Conflict Minerals: 2020 Company SEC Filings on Mineral Sources Were Similar to Those from Prior Years

What GAO Found

The Securities and Exchange Commission (SEC) disclosure rule on conflict minerals broadly requires that certain companies submit a filing that describes their efforts to determine the source of their conflict minerals—tin, tungsten, tantalum, and gold. As part of this process, these companies must conduct a reasonable country-of-origin inquiry (RCOI). Depending on the determination reached through this inquiry, some companies must then conduct due diligence to further investigate the source of their minerals.

According to GAO’s analysis, companies’ RCOI determinations have not changed significantly since 2015. In 2020, an estimated 58 percent of the companies that conducted an RCOI reported preliminary determinations regarding whether the conflict minerals in their products may have come from the Democratic Republic of the Congo (DRC) or adjoining countries (covered countries), as the figure shows. Of those companies, an estimated 42 percent reported that they had preliminarily determined that at least some of their minerals may have originated in covered countries, and an estimated 16 percent determined that their minerals were not from a covered country.

Source of Conflict Minerals in Products as Determined by Companies’ Reasonable Country-of-Origin Inquiries, Reporting Years 2014–2020

In 2020, an estimated 78 percent of the companies that conducted an RCOI went on to conduct due diligence to further investigate the source of their minerals.

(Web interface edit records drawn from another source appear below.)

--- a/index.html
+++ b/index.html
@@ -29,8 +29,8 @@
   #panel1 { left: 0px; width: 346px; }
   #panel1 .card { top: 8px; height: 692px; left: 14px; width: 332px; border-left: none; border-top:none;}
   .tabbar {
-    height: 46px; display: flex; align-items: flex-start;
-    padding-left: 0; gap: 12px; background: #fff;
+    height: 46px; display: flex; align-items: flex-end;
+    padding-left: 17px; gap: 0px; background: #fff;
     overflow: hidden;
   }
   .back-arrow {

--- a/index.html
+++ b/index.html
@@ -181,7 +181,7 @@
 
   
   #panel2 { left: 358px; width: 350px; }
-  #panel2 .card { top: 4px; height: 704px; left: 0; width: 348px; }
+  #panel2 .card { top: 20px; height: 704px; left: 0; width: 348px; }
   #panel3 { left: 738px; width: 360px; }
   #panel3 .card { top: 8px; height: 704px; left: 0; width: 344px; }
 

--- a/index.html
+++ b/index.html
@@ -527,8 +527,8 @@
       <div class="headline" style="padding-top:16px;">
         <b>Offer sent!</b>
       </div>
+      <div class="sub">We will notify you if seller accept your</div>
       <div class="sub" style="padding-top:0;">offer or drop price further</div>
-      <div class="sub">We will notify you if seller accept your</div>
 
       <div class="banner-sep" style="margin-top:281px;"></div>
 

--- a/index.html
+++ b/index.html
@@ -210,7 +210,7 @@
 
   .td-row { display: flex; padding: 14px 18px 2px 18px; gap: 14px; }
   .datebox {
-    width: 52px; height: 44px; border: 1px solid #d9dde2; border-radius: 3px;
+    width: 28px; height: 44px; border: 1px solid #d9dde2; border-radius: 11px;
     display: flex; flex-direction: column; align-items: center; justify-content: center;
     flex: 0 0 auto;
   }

After conducting due diligence, an estimated 44 percent of these companies reported that they could not determine whether their minerals originated in covered countries. An estimated 38 percent of the companies reported that their minerals may have originated in covered countries, and the remaining 18 percent did not clearly report their due diligence determination.

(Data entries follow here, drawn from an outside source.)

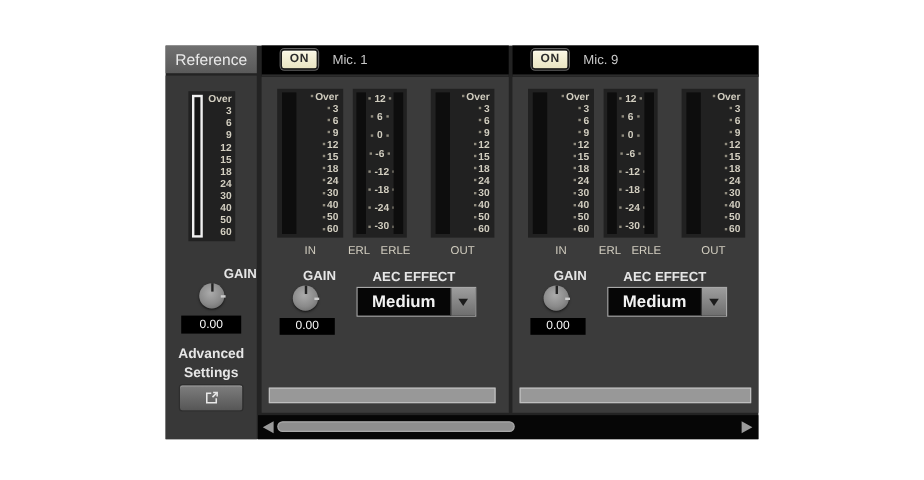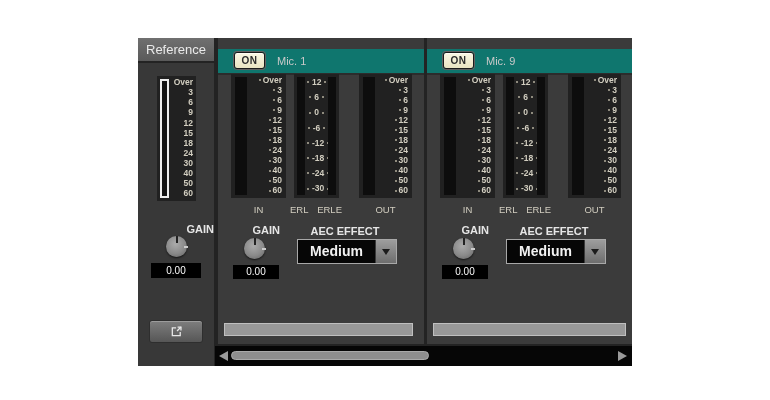--- a/index.html
+++ b/index.html
@@ -50,7 +50,7 @@
   .mic { position:absolute; top:0; height:306px; background:#3b3b3b; }
   .mic1 { left:80px; width:206px; }
   .mic2 { left:289px; width:205px; }
-  .mic-header { position:absolute; left:0; top:11px; right:0; height:24px; background:#0f766e;
+  .mic-header { position:absolute; left:0; top:0; right:0; height:24px; background:#000000;
                 border-bottom:2px solid #2c2c2c; }
   .on-btn { position:absolute; left:16px; top:3px; width:31px; height:17px;
             background:linear-gradient(#faf7e4,#e9e4c2); border:1px solid #1a1a1a; border-radius:3px;

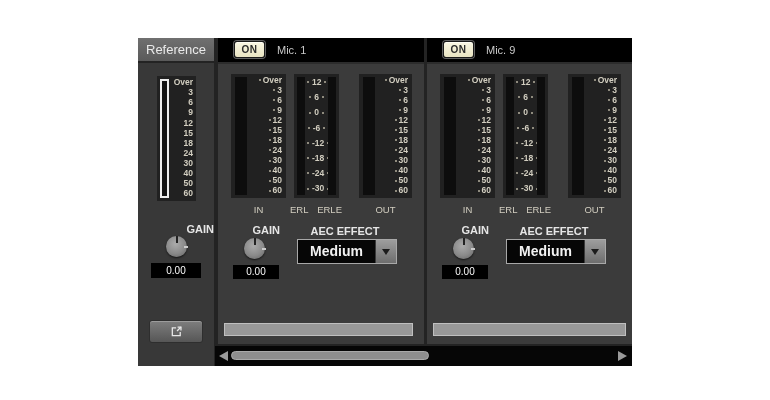--- a/index.html
+++ b/index.html
@@ -132,6 +132,7 @@
       <div class="gain-label">GAIN</div>
       <div class="knob"></div>
       <div class="valbox">0.00</div>
+      <div class="adv-label">Advanced Settings</div>
       <div class="adv-btn">
         <span style="display:flex">
           <svg width="13" height="13" viewBox="0 0 14 14">

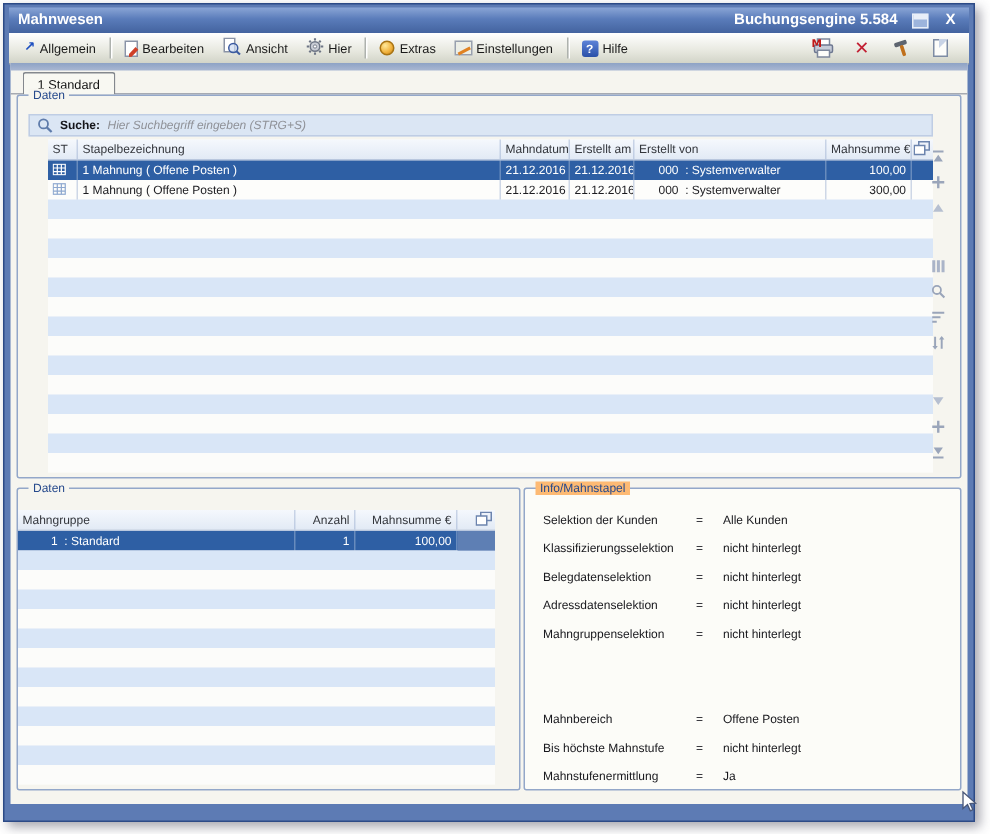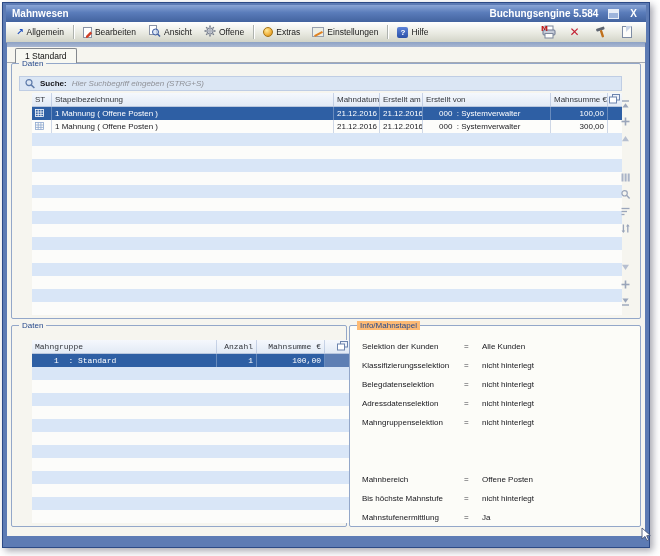--- a/index.html
+++ b/index.html
@@ -137,7 +137,7 @@
                 <line x1="2.2" y1="9.8" x2="3.2" y2="8.8"></line>
               </g>
             </svg></span>
-        <span>Offene</span>
+        <span>Hier</span>
       </div>
       <div class="msep"></div>
       <div class="mi">

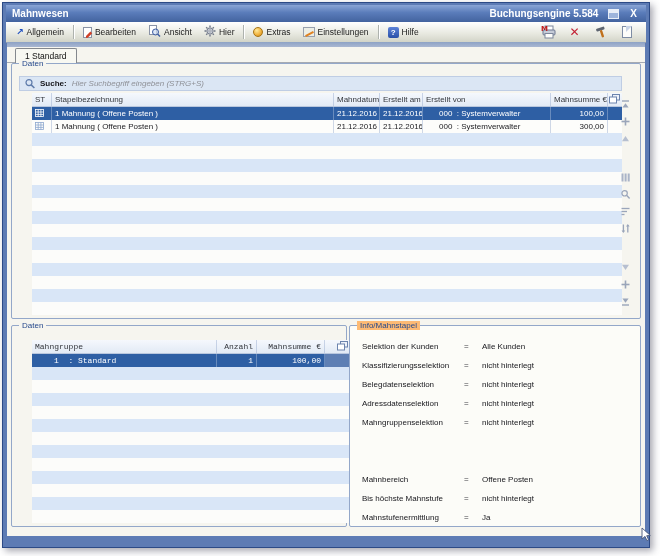--- a/index.html
+++ b/index.html
@@ -327,7 +327,7 @@
 
       <div class="group bl-group">
         <span class="glabel">Daten</span>
-        <div class="tbl" style="left:20px;top:14px;width:318px;font-family:Liberation Mono, monospace;">
+        <div class="tbl" style="left:0;top:14px;width:318px;">
           <div class="row thead">
             <div class="cell b-name">Mahngruppe</div>
             <div class="cell b-anz num">Anzahl</div>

Most filings indicated that companies used standardized tools and programs to attempt to determine the source of their minerals, but filings and industry experts noted challenges relating to these tools and programs. For example, an estimated 96 percent of company filings indicated use of a supplier survey to collect information, but many companies did not receive responses from all their suppliers, of which there could be hundreds in some companies’ supply chains.

Why GAO Did This Study

The United States has sought to improve security in the DRC for over 2 decades. However, according to the Department of State and the United Nations, conflict has persisted and contributed to severe human rights abuses and the displacement of people. Armed groups continue to profit from the mining and trade of “conflict minerals,” according to State. Provisions in the 2010 Dodd-Frank Wall Street Reform and Consumer Protection Act required, among other things, the SEC to promulgate disclosure and reporting regulations regarding the use of conflict minerals from the DRC and adjoining countries. In 2012, the SEC adopted a conflict minerals disclosure rule requiring companies to file specialized disclosure reports beginning in 2014 and annually thereafter. The act also included a provision for GAO to assess, among other things, the SEC regulations’ effectiveness in promoting peace and security in the DRC and adjoining countries.

This report examines how companies responded to the SEC conflict minerals disclosure rule when filing in 2020. GAO analyzed a generalizable sample of 100 SEC filings; reviewed SEC documents; and interviewed SEC officials and other stakeholders, including representatives from the private sector and nongovernmental organizations.